Goal of the exercise
One number alone answers this: the count of lines below in which the word "sans" is found.

Data to use
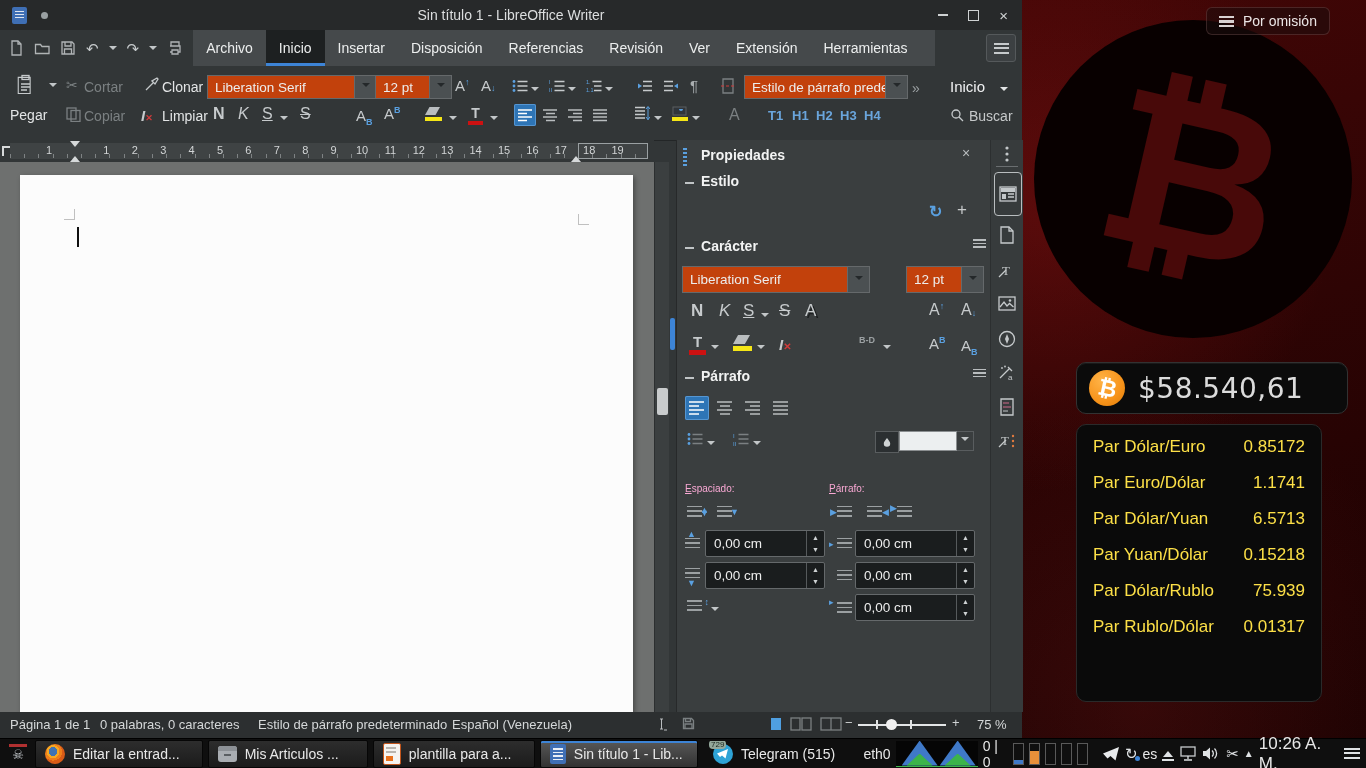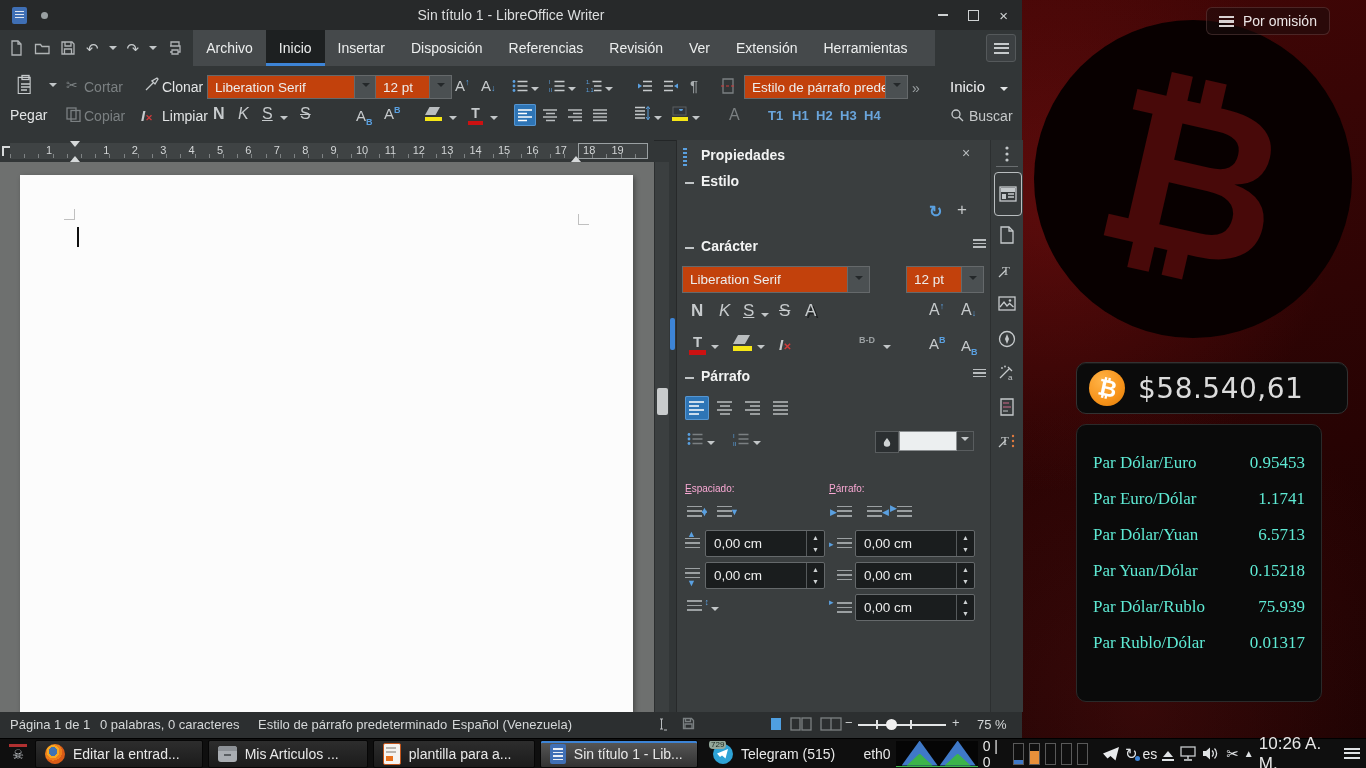--- a/index.html
+++ b/index.html
@@ -33,8 +33,8 @@
   #btcprice{font-family:"DejaVu Sans",sans-serif;font-size:28px;color:#dcdcdc;letter-spacing:.5px}
   #pairsbox{left:54px;top:424px;width:246px;height:278px;background:#0a0a0a;border-radius:10px;
     border:1px solid #2a2a2a;padding:12px 16px 0 16px;box-sizing:border-box}
-  .prow{display:flex;justify-content:space-between;align-items:flex-end;height:36px;
-    color:#5eead4;font-size:17px;font-family:Liberation Serif, serif}
+  .prow{display:flex;justify-content:space-between;align-items:flex-start;height:36px;
+    color:#fde047;font-size:17px;font-family:Liberation Sans, sans-serif}
 
   
   #win{left:0;top:0;width:1022px;height:738px;background:#323637}

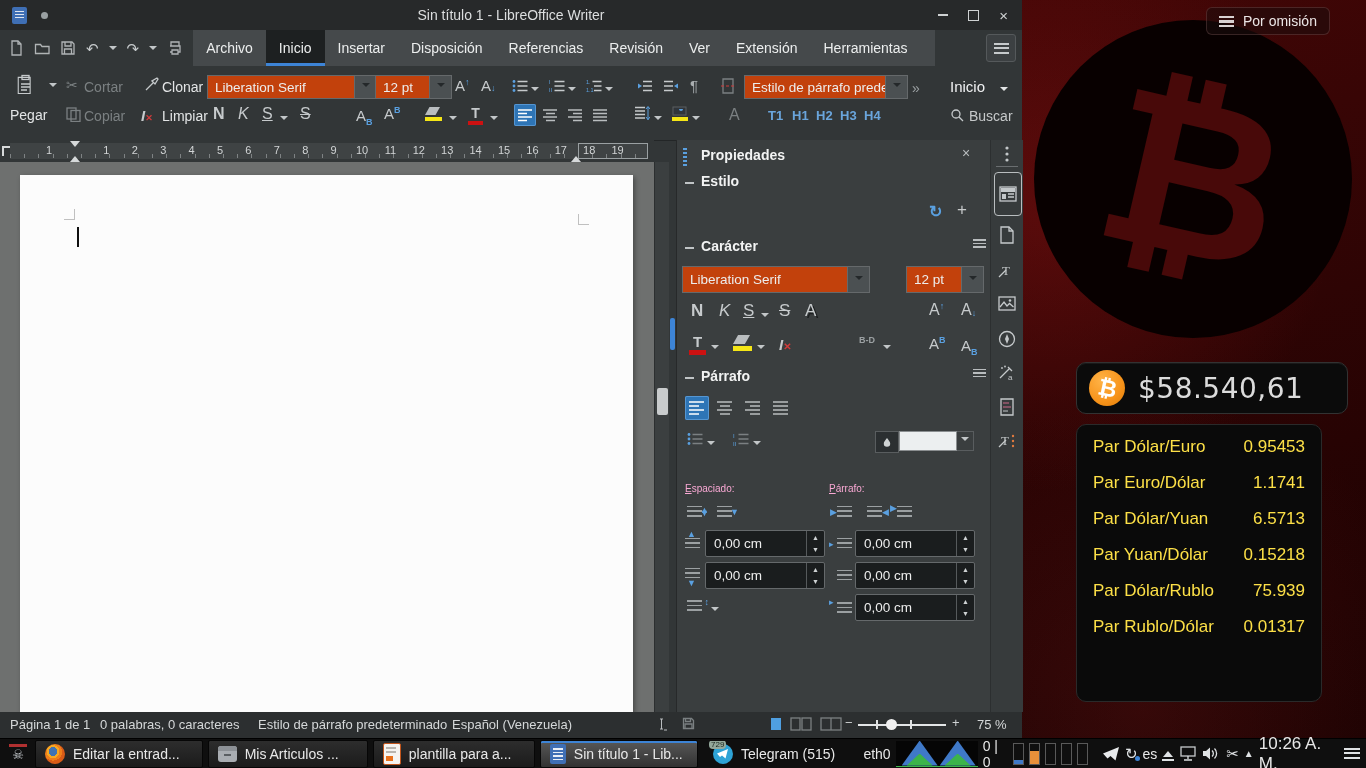--- a/index.html
+++ b/index.html
@@ -196,7 +196,7 @@
     <div class="abs" id="pairsbox">
       <div class="prow">
           <span>Par Dólar/Euro</span>
-          <span>0.95453</span>
+          <span>0.85172</span>
         </div>
       <div class="prow">
           <span>Par Euro/Dólar</span>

Response for this exercise
2